The cuttings are screened from the fluid at a spot called a mud pit. The
mud can be reused.
"They can change the formula on the fly, depending on what type
of formation you're going through," Bradshaw said. "Sand,
tar, all kinds of different chemistries are used so the cuttings are more
easily handled."
That's where the data acquisition system comes in. Fann uses CompactDAQ
from National Instruments of Austin, Texas, and powers it with programmable
LabView software from the same manufacturer. Fann personnel take samples
continually while the mud is pouring and put them into their own test
equipment at the surface, simulating pressure and temperature conditions
the fluid is seeing in the well. The data acquisition system measures
the fluid's reaction and software logs the results.
Fann does the same thing for cement, when it is pumped into the well.
After the drill rod is taken from the hole, a pipe is placed inside. Cement
is piped through to the well's bottom, where it rises between the
walls of the hole and the sides of the pipe to secure the pipe in place.
"You know the pressure at which you'll pump the cement and
you can determine the temperature down hole," Bradshaw said. "So
you take a sample of the cement and put it in a machine at the surface
that simulates, while you're pumping it, the conditions the cement
is seeing 18,000 feet down," he said.
The cement is pumped in stages, as the hole is being drilled.
"Say you drill 1,000 feet and pump cement into the hole,"
Bradshaw said. "You already have the equipment in the pipe used
to pump cement through the pipe. You don't want to pull it out
until the cement is set.
"But it takes a gazillion dollars per minute to have crews out
there, so as soon as you can, you want to pull the equipment out and keep
drilling," he added. "Because the pipe isn't set
all together, but a little at a time, you want to determine how long it
takes to set so you can get it right out of there."
Technicians continually take samples while the cement is pouring. Sometimes
samples are analyzed at the top of the site and sometimes they're
flown by helicopter to one of the few hundred field labs Fann operates
across the nation.

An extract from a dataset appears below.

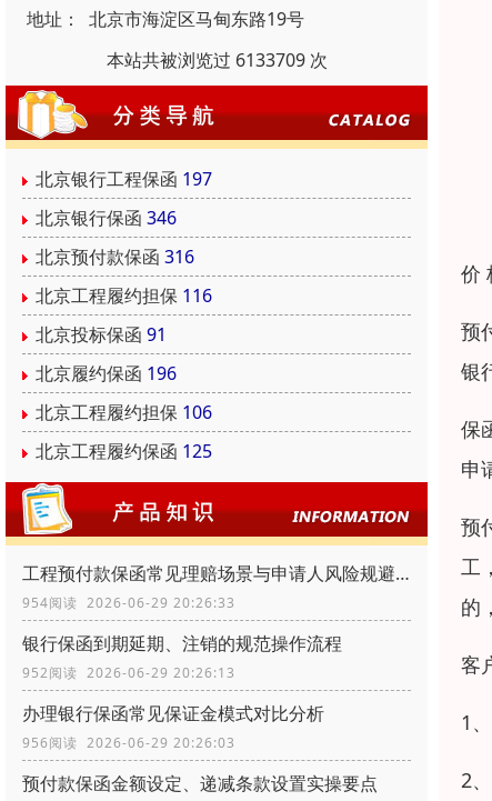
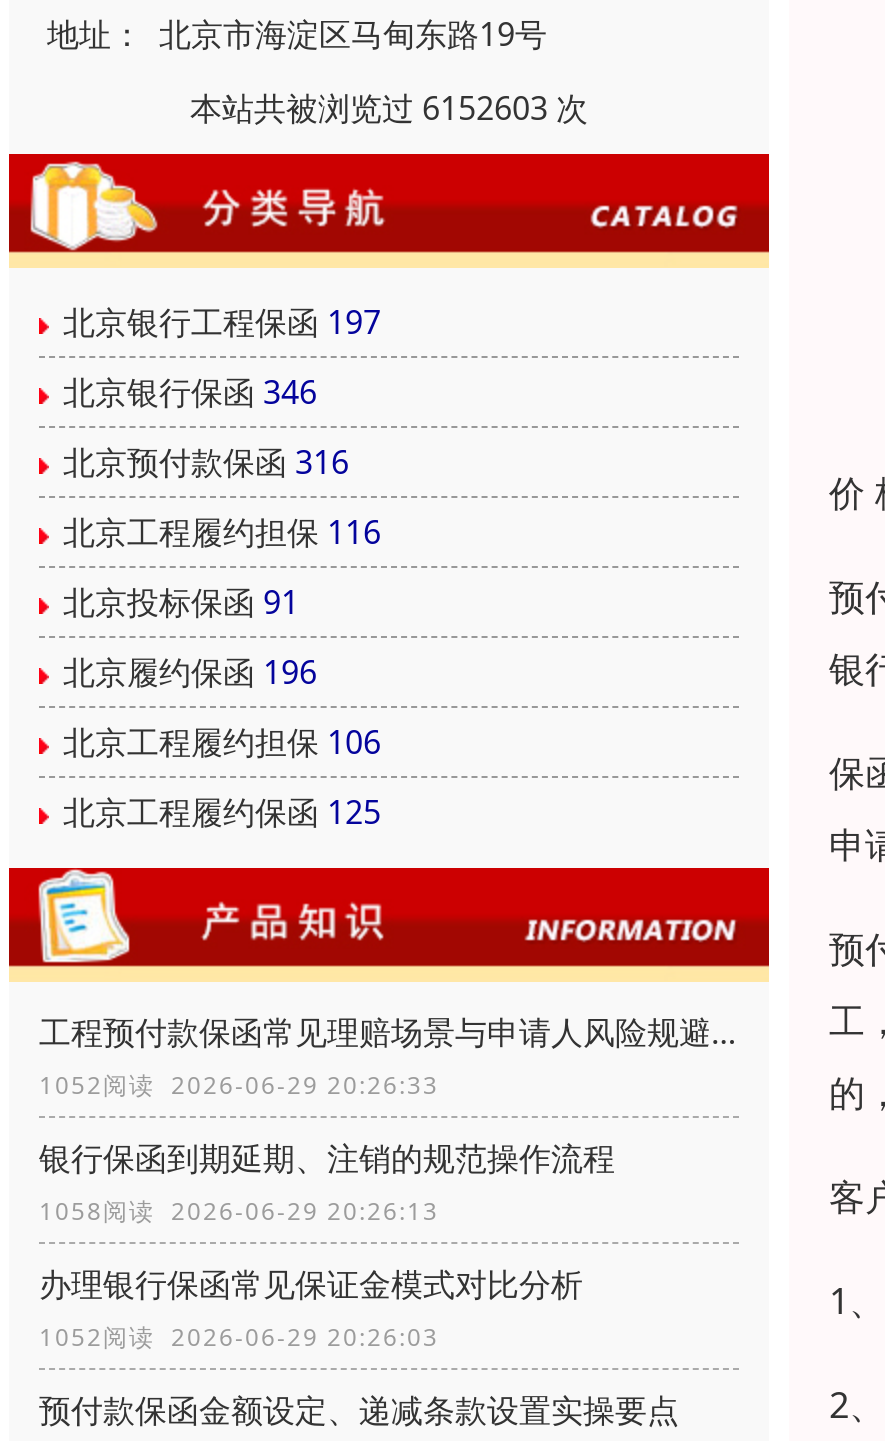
[106,48,327,72] 本站共被浏览过 6133709 次 -> [190,86,588,130] 本站共被浏览过 6152603 次
[22,593,235,612] 954阅读 2026-06-29 20:26:33 -> [39,1068,439,1102] 1052阅读 2026-06-29 20:26:33
[22,663,235,682] 952阅读 2026-06-29 20:26:13 -> [39,1194,439,1228] 1058阅读 2026-06-29 20:26:13
[22,733,235,752] 956阅读 2026-06-29 20:26:03 -> [39,1320,439,1354] 1052阅读 2026-06-29 20:26:03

The cement and fluids must be analyzed quickly, which
is why helicopters are often standing by.
"Anytime anyone is drilling anywhere, the samples can be run back
to the lab; there's four or five in every state," Bradshaw
said. "Sometimes they'll send stuff back to the lab to say
we're having a particular problem that we haven't had before.
Sometimes it's routine measurement or to fix other specific problems."
Fann recently upgraded its data acquisition testing equipment to the National
Instruments model.
"We'd been using some antiquated equipment, with low reliability
and requiring a lot of service," Bradshaw said. "We're
trying out this equipment that's more rugged. It can measure in
minus 40 to 70 Celsius and it can go on an offshore rig, where shock and
vibration can be pretty bad.
"We have air conditioned rooms on those rigs, but sometimes that
air conditioning can go bad," Bradshaw added. "We have to
be prepared for that."
There is no substitute for information. The one who has the facts can
tap energy more efficiently, make better music, or perhaps save the economy
of the State of California.
We've heard it before: Knowledge is power.